Some of the stocks that did the best during the worst part of the COVID-19 pandemic in 2020 have seen significant pullbacks lately. On Thursday, those names included Netflix (NFLX 4.17%) and Match Group (MTCH -0.84%), both of which fell more than 4% in mid-afternoon trading. Below, we'll take a look at these two powerhouses of their respective industries and see what's driving investors to take a less optimistic view of their prospects.

Person in suit with stock chart showing a decline.

Image source: Getty Images.

Looking to stay ahead of the competition

Netflix had an explosion in growth during the beginning of the pandemic, as people stuck at home for extended periods of time looked desperately for entertainment options. However, as the pandemic comes under control and people return to other pursuits, some investors fear that Netflix will see an inevitable slowdown.

Investors also need to consider the much more extensive competition that Netflix now has in video streaming. A host of other providers now offer their own rival services, often populating their offerings with proprietary content that Netflix no longer can access. Netflix has continued to ramp up its own content production in order to ensure a steady flow of hit shows to keep viewers interested, but that's proven to be costly, and the company warned investors that they could expect free cash flow to decline as Netflix started spending more on production in 2021.

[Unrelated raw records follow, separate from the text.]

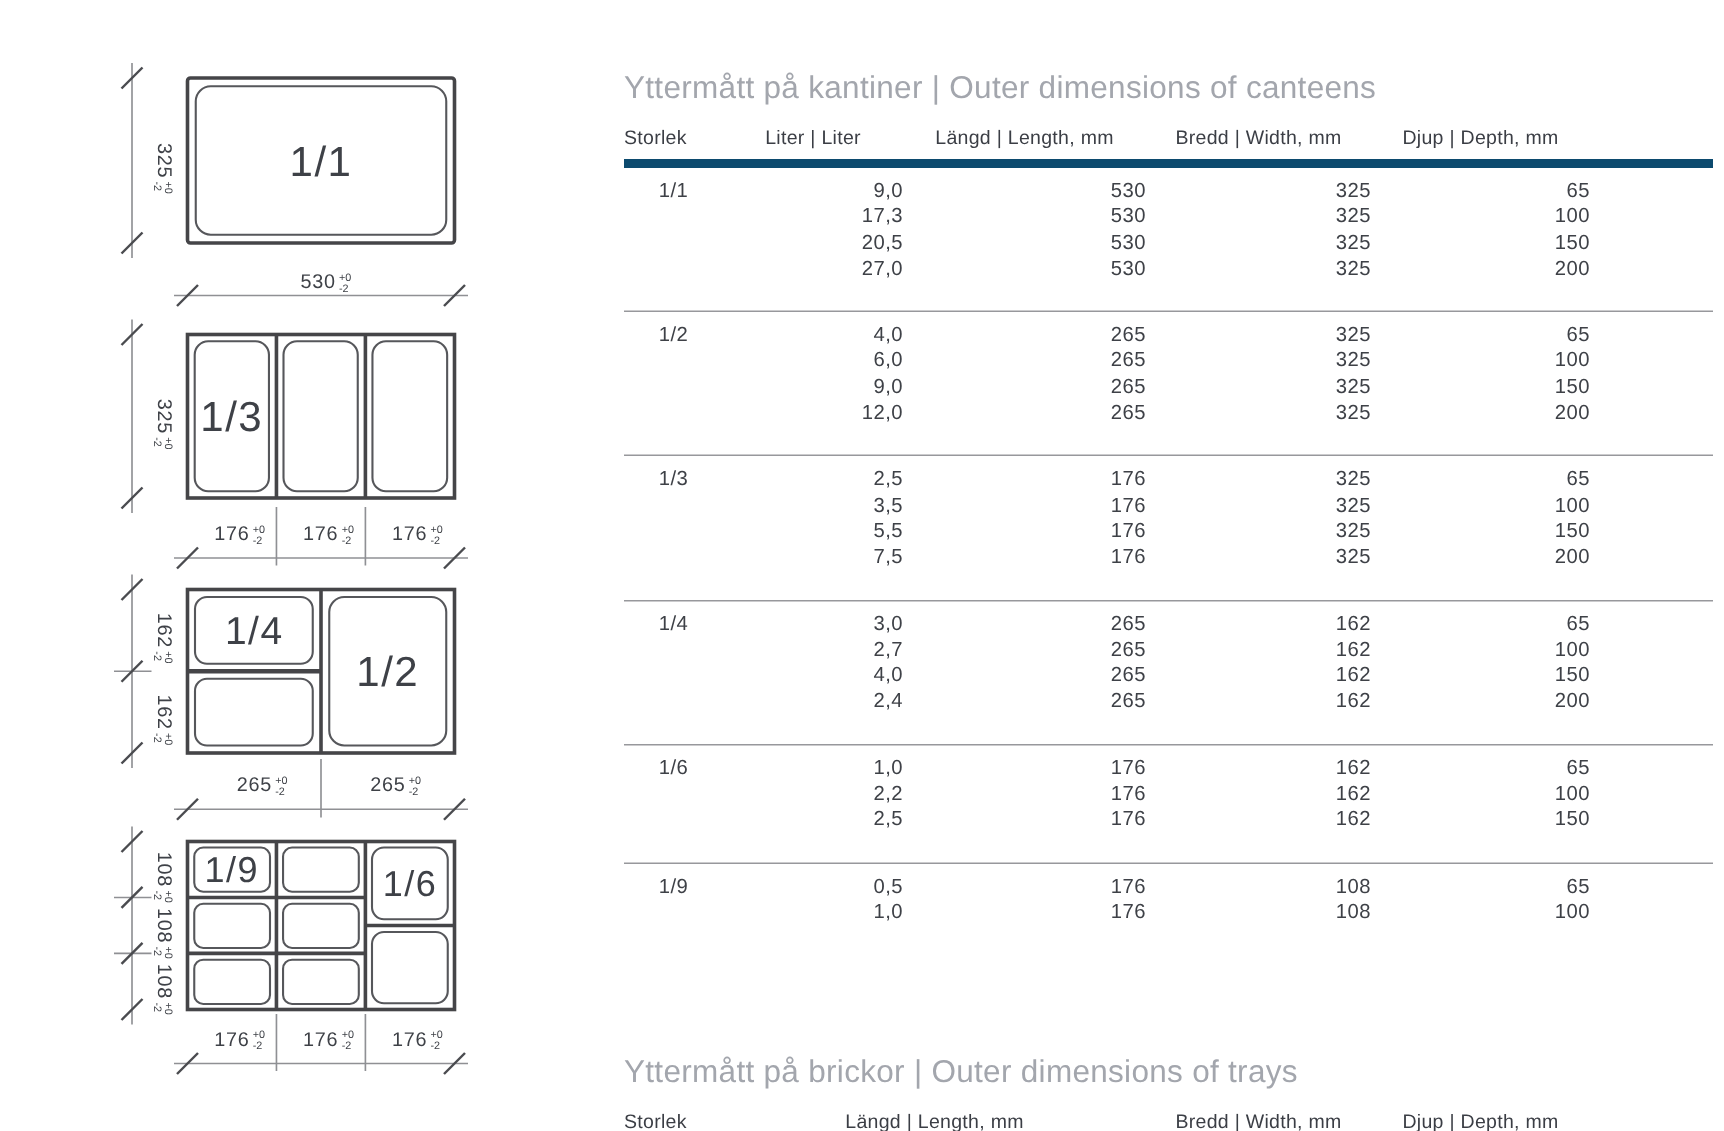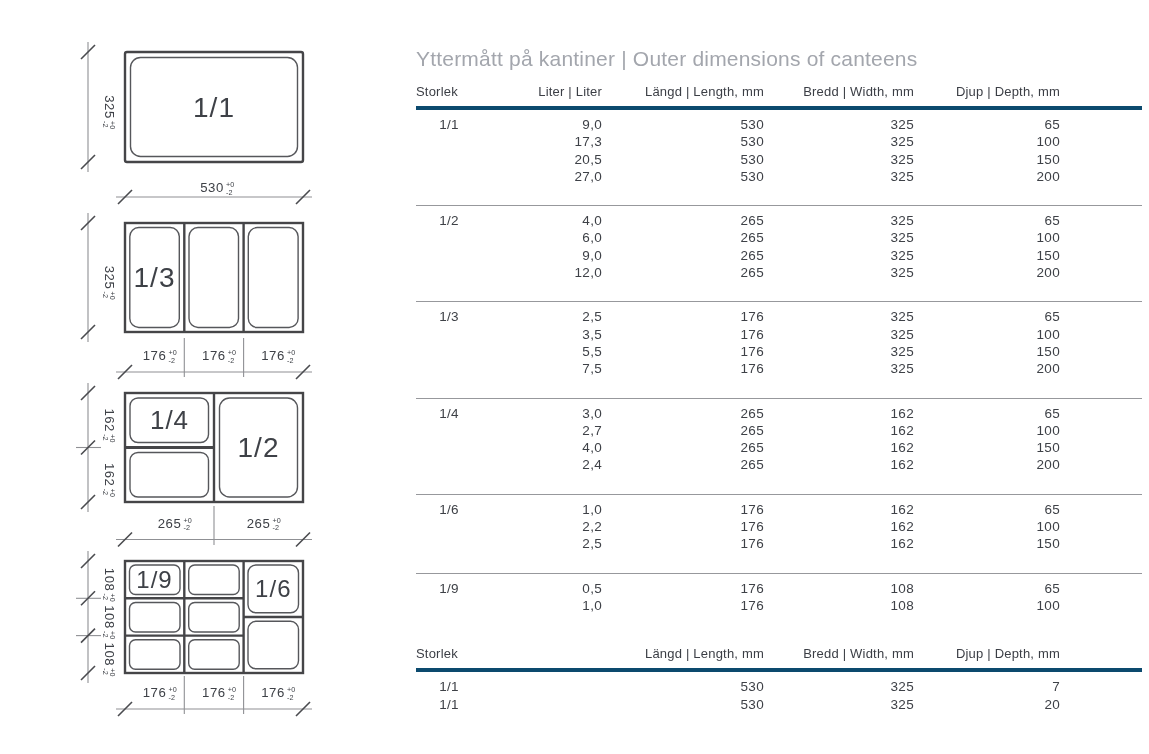--- a/index.html
+++ b/index.html
@@ -32,7 +32,7 @@
   col.c-bredd   { width:150px; } col.c-djup { width:146px; } col.c-spacer { width:82px; }
   th { font-size:13px; font-weight:400; color:#3b3e45; text-align:right; padding:0 0 7px 0; line-height:14px; letter-spacing:.2px; }
   th.h-storlek { text-align:left; }
-  thead tr { border-bottom:4px solid #0c4a6e; }
+  thead tr { border-bottom:6px solid #0c4a6e; }
   td { font-size:13.5px; text-align:right; padding:0; line-height:17.3px; letter-spacing:.3px; }
   td.storlek { text-align:center; vertical-align:top; }
   tr.r-first td { padding-top:6px; }

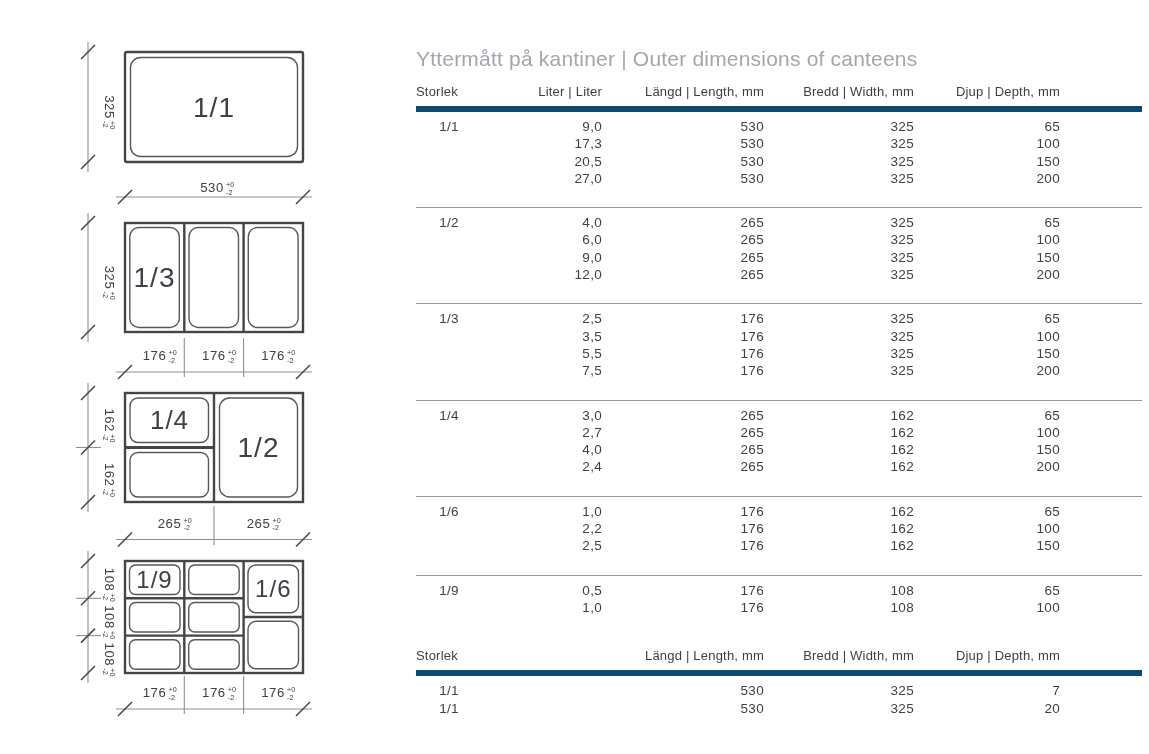--- a/index.html
+++ b/index.html
@@ -30,7 +30,7 @@
   col.c-storlek { width:66px; }  col.c-liter { width:120px; }
   col.c-langd   { width:162px; } col.c-langd-wide { width:282px; }
   col.c-bredd   { width:150px; } col.c-djup { width:146px; } col.c-spacer { width:82px; }
-  th { font-size:13px; font-weight:400; color:#3b3e45; text-align:right; padding:0 0 7px 0; line-height:14px; letter-spacing:.2px; }
+  th { font-size:13px; font-weight:400; color:#3b3e45; padding:0 0 7px 0; line-height:14px; letter-spacing:.2px; }
   th.h-storlek { text-align:left; }
   thead tr { border-bottom:6px solid #0c4a6e; }
   td { font-size:13.5px; text-align:right; padding:0; line-height:17.3px; letter-spacing:.3px; }

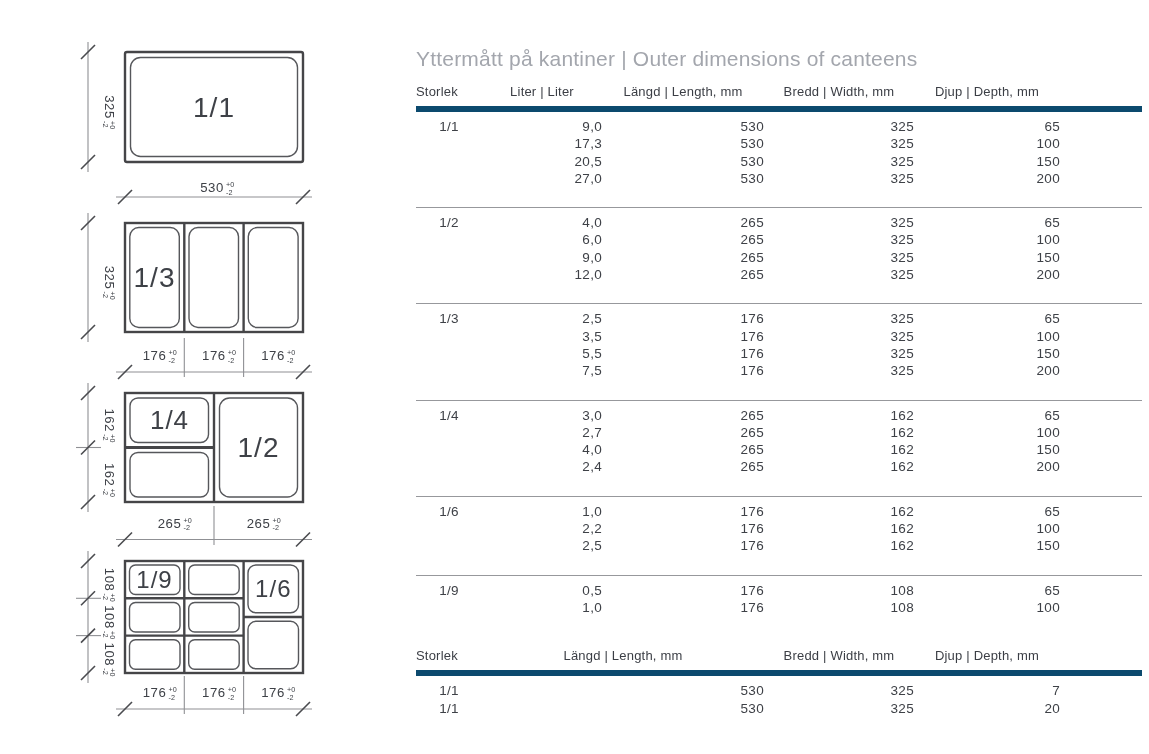--- a/index.html
+++ b/index.html
@@ -447,6 +447,7 @@
     </tbody>
   </table>
 
+  <h2 class="sec" id="trays-title">Yttermått på brickor | Outer dimensions of trays</h2>
 
   <table>
     <colgroup>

Netflix is even looking at changing viewer behavior. After having initially encouraged binge-watching of entire seasons of hit shows, Netflix is now experimenting with longer release schedules that mimic the way old-fashioned broadcast television used to make new episodes available to the public.

None of this points to Netflix losing its leadership role in the immediate future. However, investors appear to be hedging their bets on the stock continuing its meteoric rise from the past year.

Making a Match

Meanwhile, Match Group is facing its own set of challenges. The online dating company behind the popular Tinder service has seen its stock drop almost 25% since early February as investors weigh whether Match can remain as dominant as it has been in past years.

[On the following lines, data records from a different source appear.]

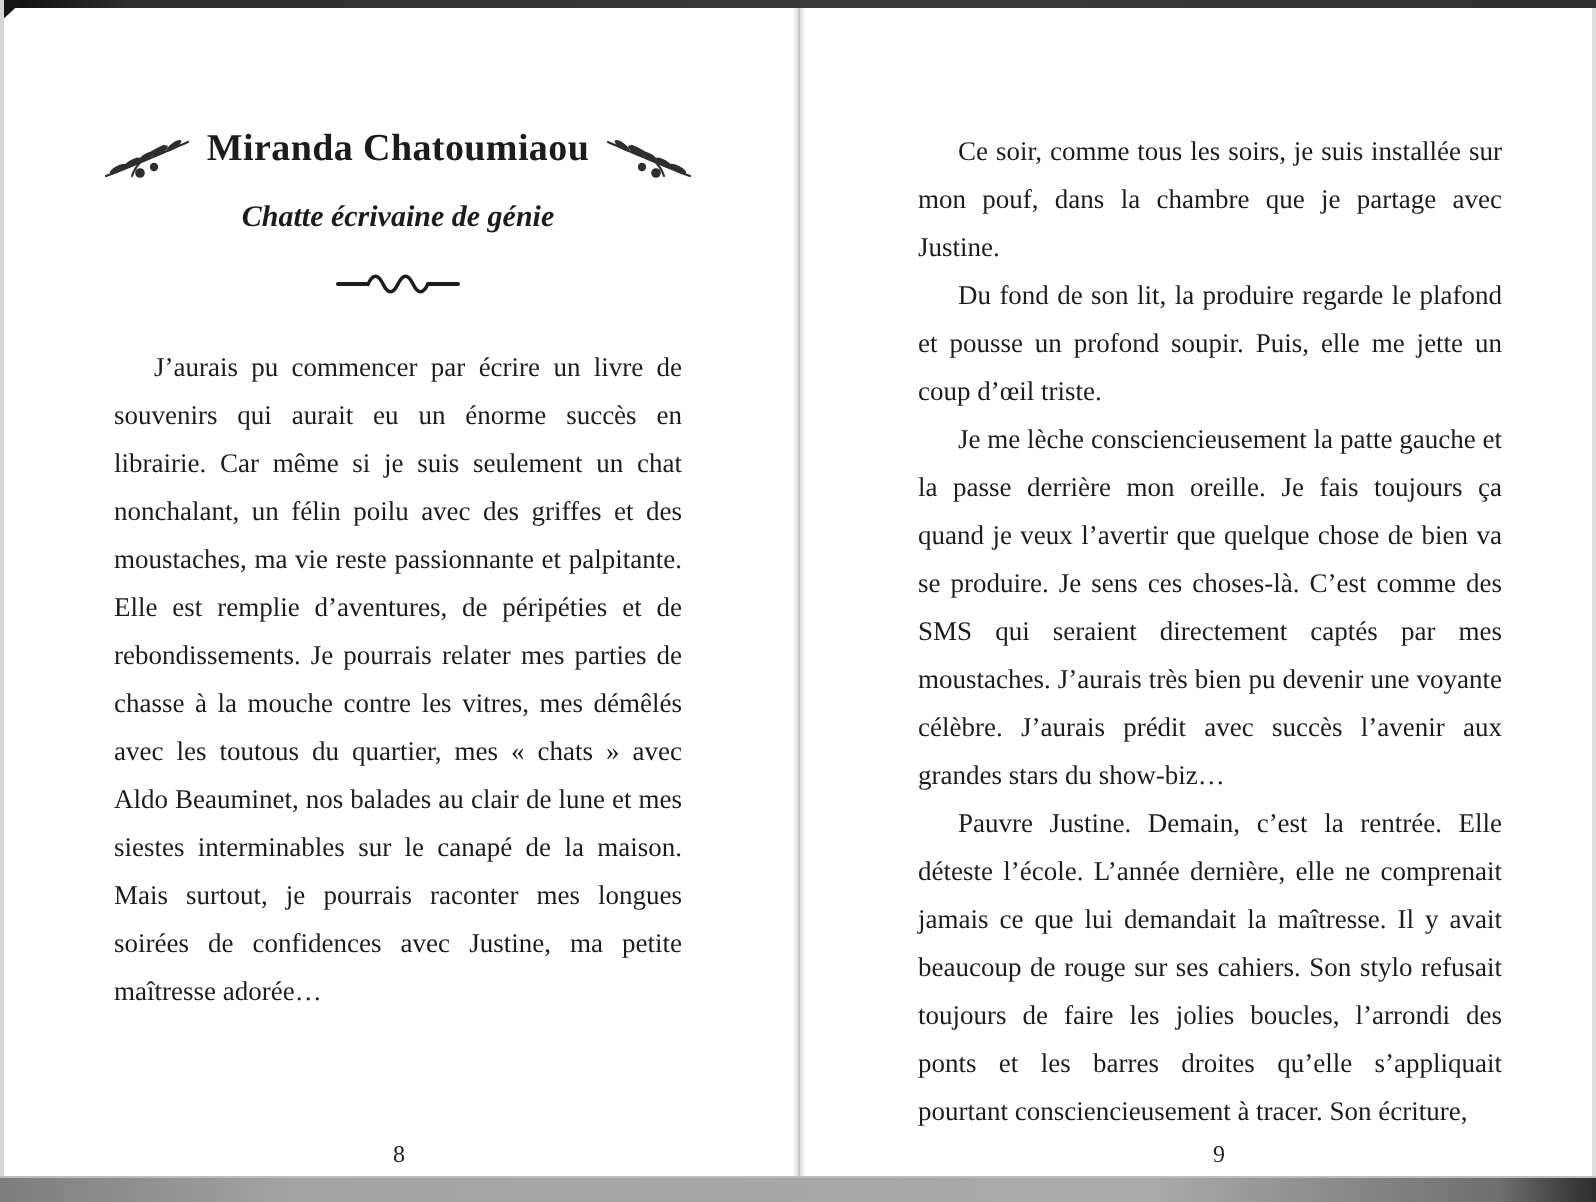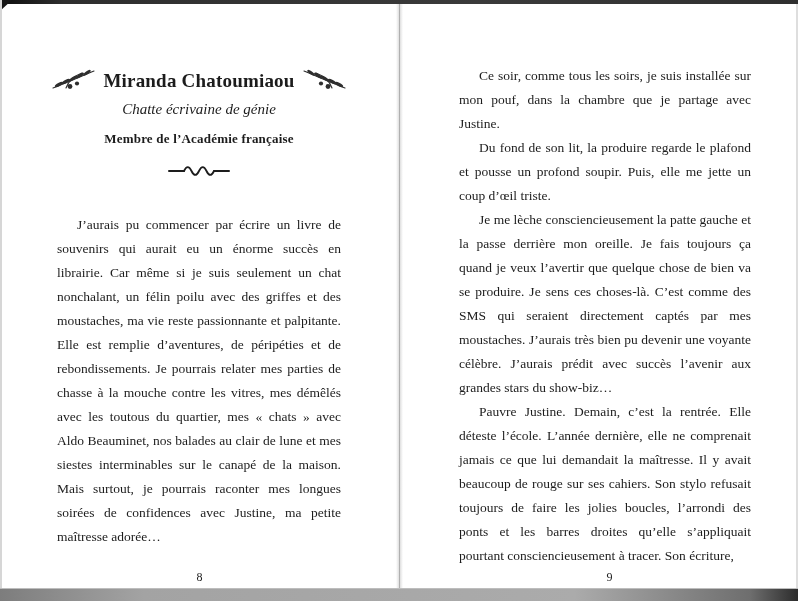--- a/index.html
+++ b/index.html
@@ -57,7 +57,7 @@
   
   .chapter-header { margin-top: 64px; text-align: center; }
   .title-row {
-    display: flex; align-items: flex-end; justify-content: center; gap: 7px;
+    display: flex; align-items: flex-start; justify-content: center; gap: 7px;
   }
   .chapter-title {
     margin: 0;

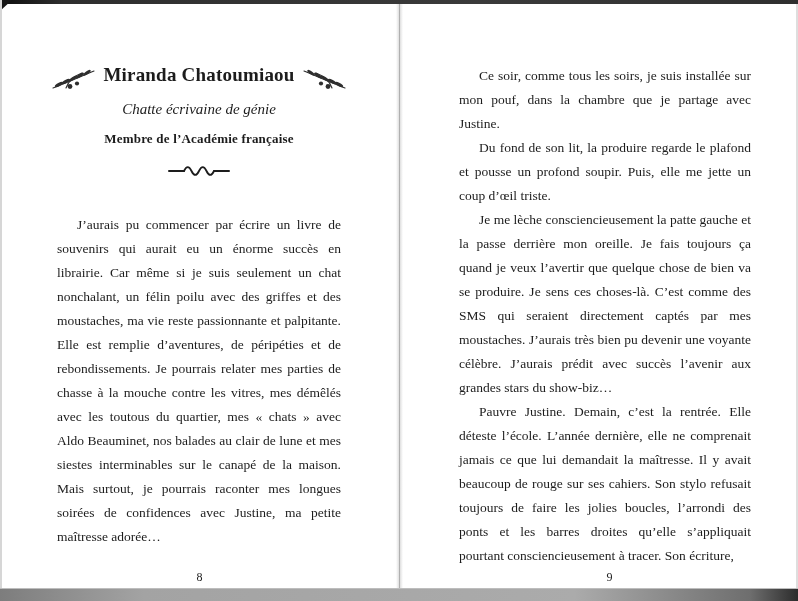--- a/index.html
+++ b/index.html
@@ -72,6 +72,7 @@
     margin-top: 9px;
     font-style: italic;
     font-size: 15px;
+    font-weight: bold;
   }
   .chapter-affiliation {
     margin-top: 13px;

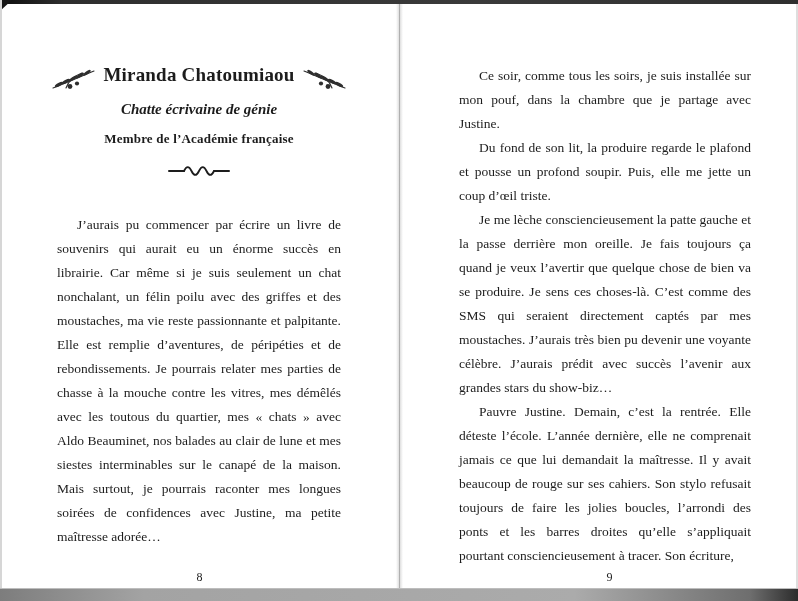--- a/index.html
+++ b/index.html
@@ -147,7 +147,6 @@
         </span>
       </div>
       <div class="chapter-subtitle">Chatte écrivaine de génie</div>
-      <div class="chapter-affiliation">Membre de l’Académie française</div>
       <div class="divider">
         <svg width="64" height="14" viewBox="0 0 64 14" aria-hidden="true">
           <g stroke="#1d1d1d" fill="none" stroke-linecap="round">

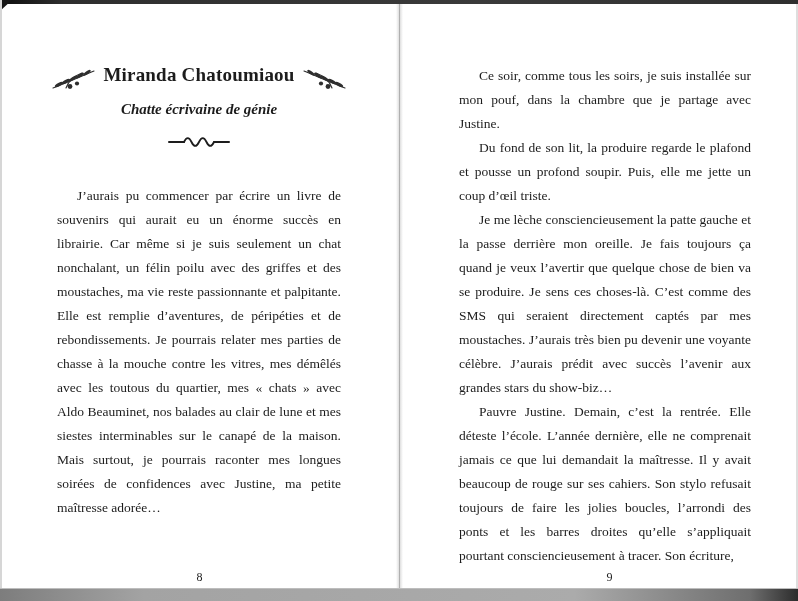--- a/index.html
+++ b/index.html
@@ -91,7 +91,7 @@
     text-indent: 20px;
     hyphens: auto;
   }
-  .page-left .body-par.first { margin-top: 35px; }
+  .page-left .body-par.first { margin-top: 23px; }
   .page-right .body-par.first { margin-top: 64px; }
 
   .page-number {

New entrants to the space are one reason why some Match Group investors are taking pause. Bumble (BMBL -1.55%) recently became public with a different spin on the online dating scene, offering women an alternative that's tailored more to their preferences.

Moreover, Match has made an ambitious strategic move that could put it into direct conflict with a wider range of rivals. The purchase of South Korea's Hyperconnect gives Match a social media presence in the Asia-Pacific region, with the idea of pursuing the growing trend of social discovery to find like-minded friends.

Expanding Match's addressable market is a smart move for the online dating specialist. However, it also ups the stakes for the company to keep up its search for new growth opportunities. Just as Netflix has to keep proving itself in streaming video, so too will Match need to deliver on all of its promising ideas in order to satisfy its shareholders in the long run.